There is a longing for the man? All will be well. Of course, I get asked questions about marriage, kids, especially when I come home in Vereshchagino. Relatives are worried, they can understand. When asked about the family, the answer is: “don’t worry, it will, but not now.” I can only say one thing: all the time. Alas, in our country there is a certain longing for the man. How I know the beautiful young girls who are worried that they are not married. Perhaps, when in a woman’s life happen some problems, she begins to think: I’m alone, I’m old. My parents many years together, naturally, they ask: “Valenica, what?” Nothing yet! I’m not married, not close to a strong male shoulder, but the attention of the opposite sex are not deprived and I feel like a whole person. I know for sure I’ll be fine, just cannot help it. What should be my man? Especially interesting, I’m fascinated. The second precondition – a sense of humour, and a honesty and kindness. About the appearance I can say that we all like pretty neat people. And, of course, every woman wants most as a workhorse to work from morning till night, and to save pennies, and material prosperity. But for me, the choice of companion is not the defining factor. If a man has a favorite job and money is cool, let’s spend it together, I’ll help. Empty pocket? We can go to a brighter future.
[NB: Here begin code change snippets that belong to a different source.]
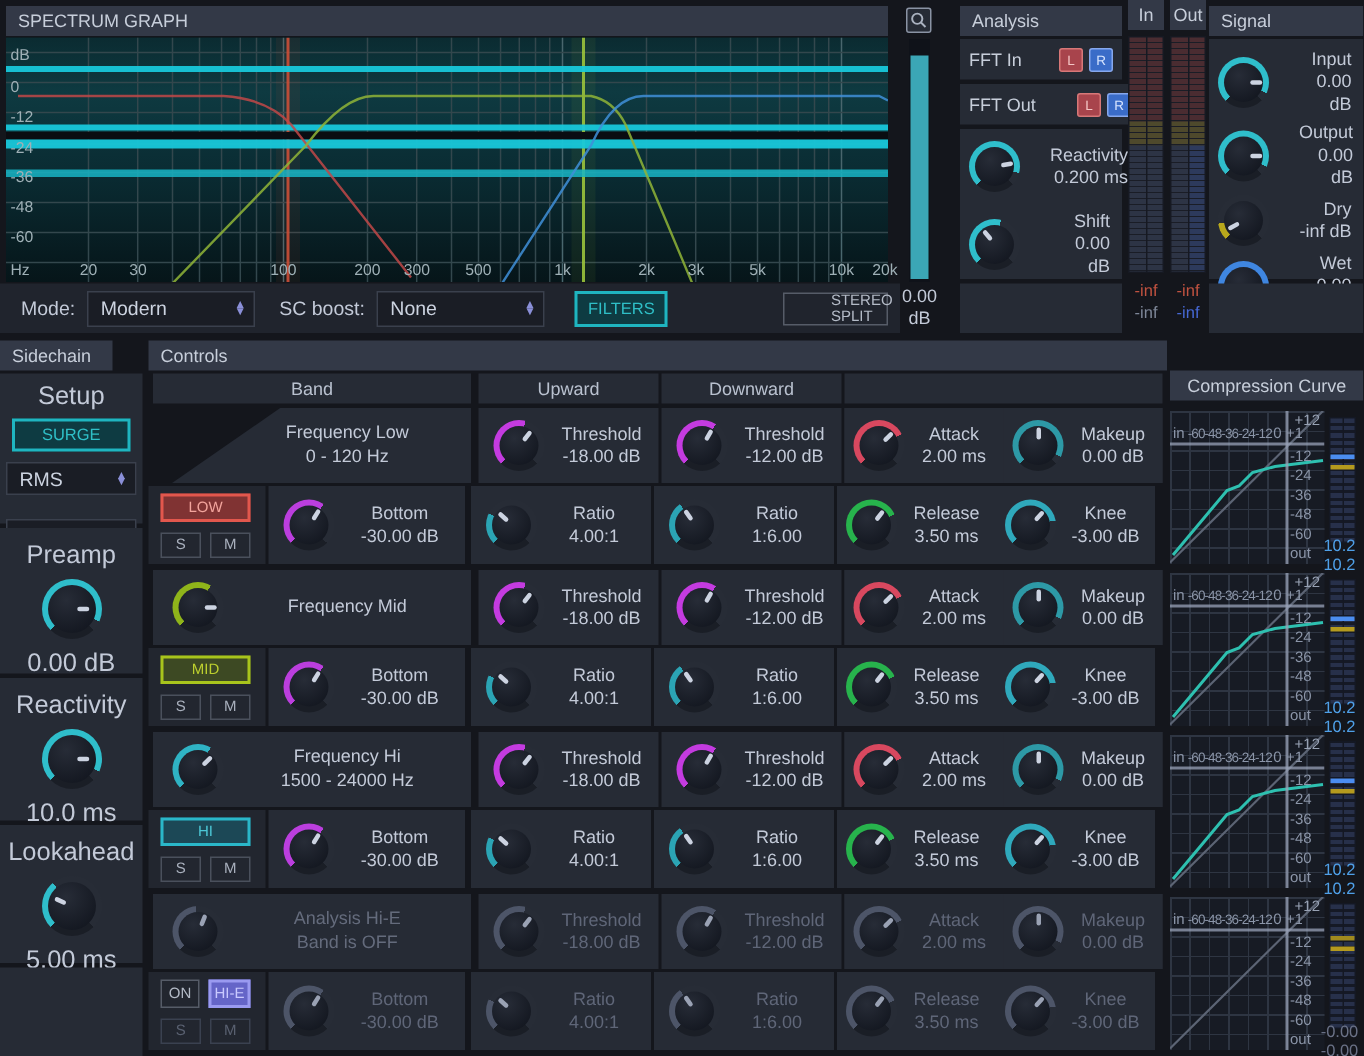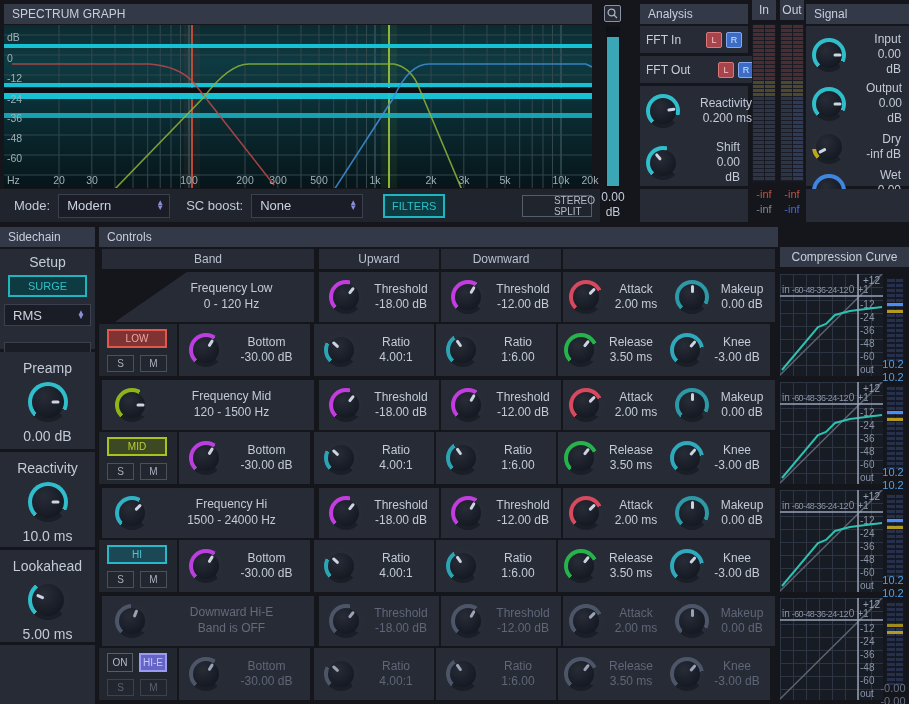--- a/index.html
+++ b/index.html
@@ -66,21 +66,21 @@
   .z-slate{background:repeating-linear-gradient(to bottom,#2d3445 0 3px,#1a1d26 3px 4px);}
   .z-blue{background:repeating-linear-gradient(to bottom,#2d3a5c 0 3px,#1a1d26 3px 4px);}
   .iom{position:absolute;width:24px;}
   .iom .mbody{position:absolute;left:0;top:24px;width:24px;height:158px;background:#161922;padding:1px;display:flex;gap:1px;}
   .iolabel{position:absolute;width:100%;text-align:center;font-size:12px;color:#c3cad8;}
   .inf1{color:#c05240;font-size:11px;}
   .inf2{color:#7e8798;font-size:11px;}
   .inf2.blue{color:#4668d4;}
 
   
-  #sidechain .sclabel{text-align:center;font-size:14px;color:#c3cad8;}
+  #sidechain .sclabel{text-align:center;font-size:17px;color:#c3cad8;}
   .scknob{display:flex;flex-direction:column;align-items:center;gap:6px;padding-top:8px;}
 
   
   .colhdr{position:absolute;height:20px;background:#262b35;display:flex;align-items:center;justify-content:center;font-size:12px;color:#b9c1cf;}
   .bandgrp{height:106px;margin-bottom:2px;position:relative;}
   .rowA{display:flex;height:50px;margin-left:7px;margin-bottom:2px;}
   .rowB{display:flex;height:52px;margin-left:4px;}
   .bandA{width:212px;display:flex;align-items:center;background:#262b35;margin-right:5px;}
   .band-0 .bandA{clip-path:polygon(40% 0,100% 0,100% 100%,6% 100%);}
   .bandA .k-freq{margin-left:13px;}
@@ -362,21 +362,21 @@
       <div class="knob" style="--c:#3f86e0;--sweep:250deg;--ptr:90deg;"></div>
       <div class="kl">
           <span>Wet</span>
           <span>0.00 dB</span>
         </div>
     </div>
   </div>
   <div class="blk" style="left:806px;top:189px;width:103px;height:33px;"></div>
 
   <div id="sidechain">
-    <div class="hdr" style="position:absolute;left:0;top:227px;width:95px;">
+    <div class="hdr" style="position:absolute;left:0;top:227px;width:75px;">
         <span>Sidechain</span>
       </div>
     <div class="blk" style="left:0;top:249px;width:95px;height:100px;">
       <div class="sclabel" style="padding-top:5px;">Setup</div>
       <div class="btn teal" style="width:79px;height:22px;margin:5px auto 0;font-size:11px;">SURGE</div>
       <div class="dd" style="width:87px;margin:7px auto 0;height:22px;">
         <span>RMS</span>
         <span class="arr">
             <span>▲</span>
             <span>▼</span>
@@ -506,21 +506,20 @@
         </div>
       </div>
     </div>
   </div>
       <div class="bandgrp band-1">
     <div class="rowA">
       <div class="bandA">
         <div class="knob k-freq"></div>
         <div class="freqlbl">
               <span>Frequency Mid</span>
-              <span>120 - 1500 Hz</span>
             </div>
       </div>
       <div class="kc tcell">
         <div class="knob k-tup"></div>
         <div class="kl">
               <span>Threshold</span>
               <span>-18.00 dB</span>
             </div>
       </div>
       <div class="kc tcell">
@@ -685,21 +684,21 @@
               </div>
         </div>
       </div>
     </div>
   </div>
       <div class="bandgrp band-3 off">
     <div class="rowA">
       <div class="bandA">
         <div class="knob k-freq"></div>
         <div class="freqlbl">
-              <span>Downward Hi-E</span>
+              <span>Analysis Hi-E</span>
               <span>Band is OFF</span>
             </div>
       </div>
       <div class="kc tcell">
         <div class="knob k-tup"></div>
         <div class="kl">
               <span>Threshold</span>
               <span>-18.00 dB</span>
             </div>
       </div>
In the head a maximum of 22, and I’m happy. I have no purpose to earn all the money in the world or urgently to give birth. What’s huge is when it comes naturally, spontaneously and harmoniously, then you’re a lucky man. I generally never plan anything that may be bad, but on the other hand… I don’t know when young people are beginning to talk about retirement! Recently met with friends in Vladimir, and then they about the pension reform, let’s talk. I’m laughing so hard. Said, “Guys, we will live or not?” Of course, it is necessary to take care of tomorrow, but that so! Or sisters only child was born, and she already thought about some kind of school for him… that’s what I eat for Breakfast – you know, oatmeal porridge, and how the rest of the day I have no idea. My mother always said, “Val, well, you’re nearly 30 years old, calm down already! You sound like a teenager.” When this year’s approaching birthday, inside chicola: I’m 28 years old! Sad and call my sister, telling about his “trouble”, Jack replies, “You do this to me now? I’m five years older! Shut up.” All the sadness evaporated. In my head I max 22 years old, and I am pleased with how they went. There are problems, but my life is interesting. The main thing is not to lose optimism and not become angry, and everything else necessarily will.